(DESCRIPTION OF THE TASK)
Only one stretch of the data is wanted: the line containing "RC70383-Natural River Stone", the line containing "total: 10212.34 -> 10483.88", and every line between them, copied exactly.
Start of DATA SUPPLIED
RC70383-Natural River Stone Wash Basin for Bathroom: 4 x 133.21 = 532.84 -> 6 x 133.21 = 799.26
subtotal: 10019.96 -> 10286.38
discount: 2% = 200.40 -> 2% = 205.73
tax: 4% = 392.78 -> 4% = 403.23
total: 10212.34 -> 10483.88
End of DATA SUPPLIED
Start of DATA SUPPLIED
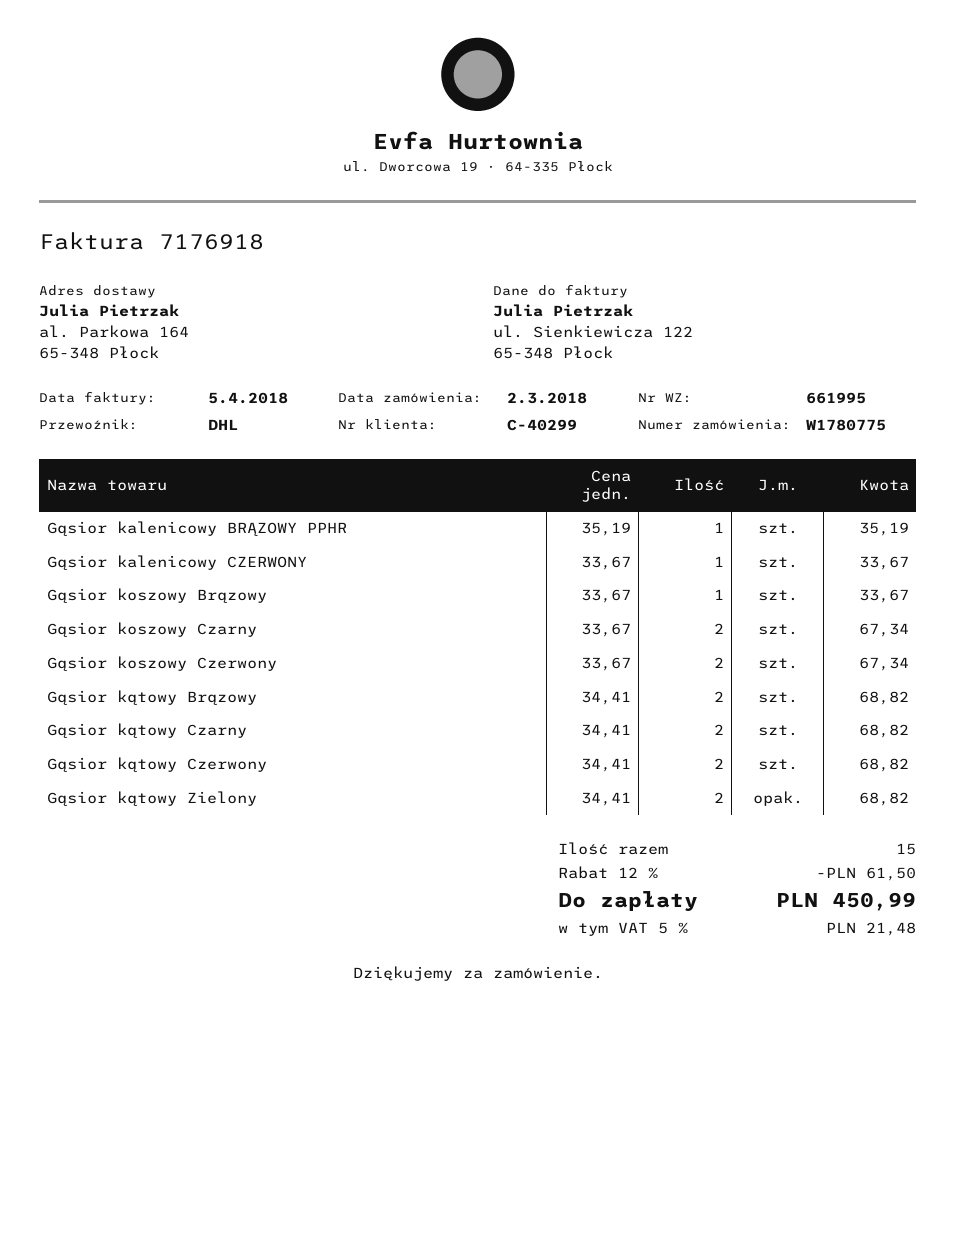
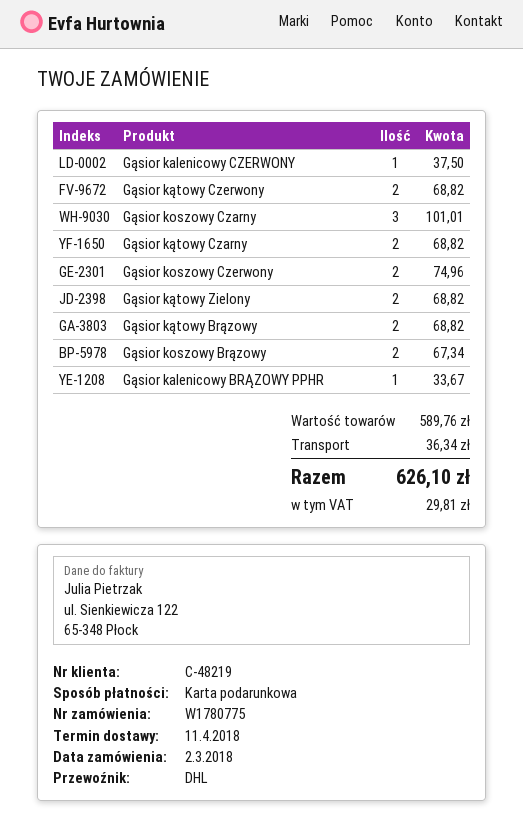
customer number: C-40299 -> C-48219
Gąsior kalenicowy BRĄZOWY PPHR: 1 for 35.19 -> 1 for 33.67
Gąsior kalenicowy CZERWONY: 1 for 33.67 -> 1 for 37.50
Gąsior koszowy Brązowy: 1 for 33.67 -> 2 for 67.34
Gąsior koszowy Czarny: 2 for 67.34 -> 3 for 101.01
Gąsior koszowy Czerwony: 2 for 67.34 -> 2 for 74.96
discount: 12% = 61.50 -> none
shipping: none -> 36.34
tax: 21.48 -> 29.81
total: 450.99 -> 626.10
End of DATA SUPPLIED
Start of DATA SUPPLIED
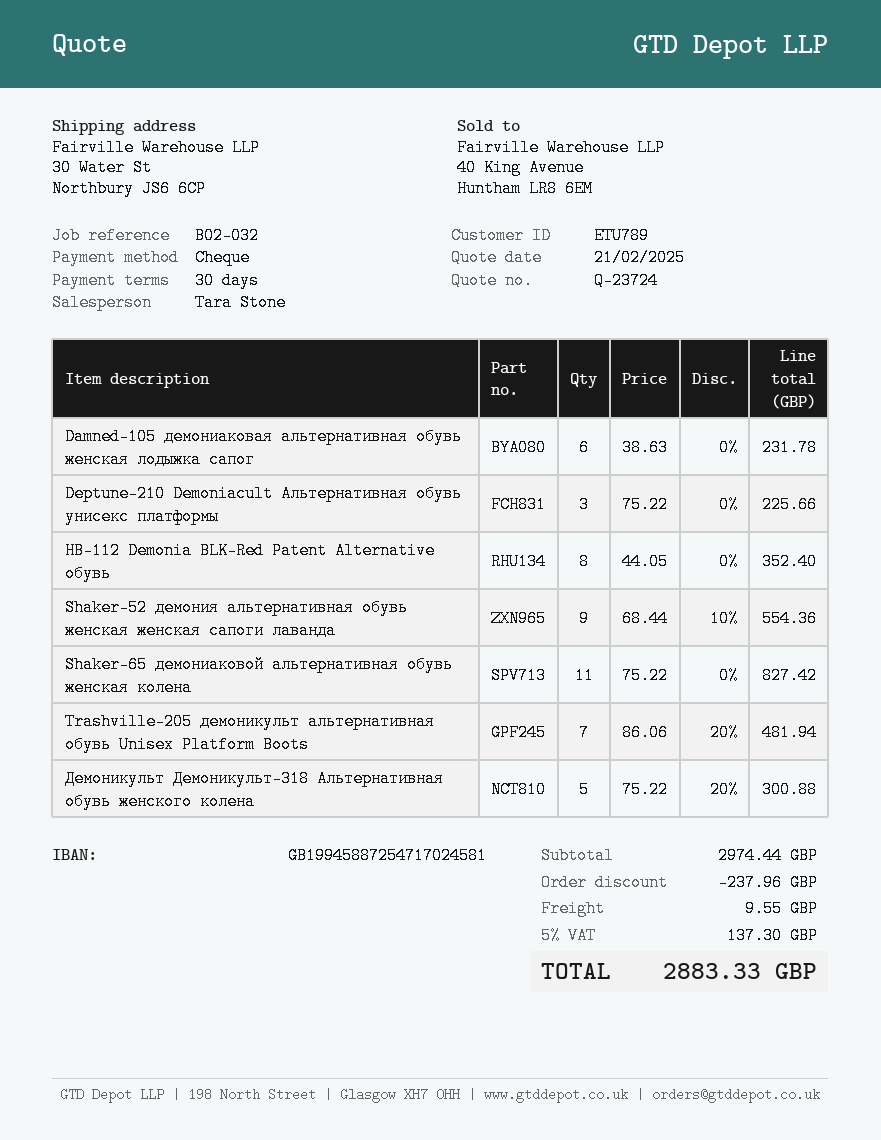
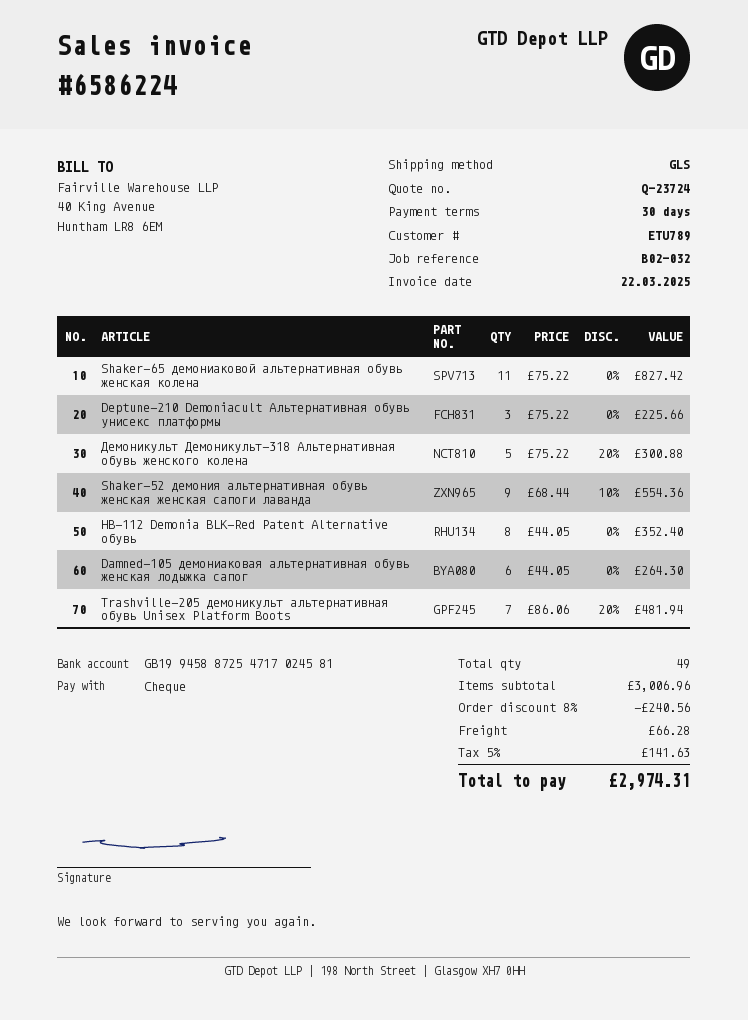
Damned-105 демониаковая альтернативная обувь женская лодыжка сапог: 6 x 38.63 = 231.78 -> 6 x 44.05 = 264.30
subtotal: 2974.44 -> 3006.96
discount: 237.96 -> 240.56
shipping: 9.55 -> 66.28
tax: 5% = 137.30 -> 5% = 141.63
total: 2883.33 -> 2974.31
End of DATA SUPPLIED
(RESULT OF THE TASK)
RC70383-Natural River Stone Wash Basin for Bathroom: 4 x 133.21 = 532.84 -> 6 x 133.21 = 799.26
subtotal: 10019.96 -> 10286.38
discount: 2% = 200.40 -> 2% = 205.73
tax: 4% = 392.78 -> 4% = 403.23
total: 10212.34 -> 10483.88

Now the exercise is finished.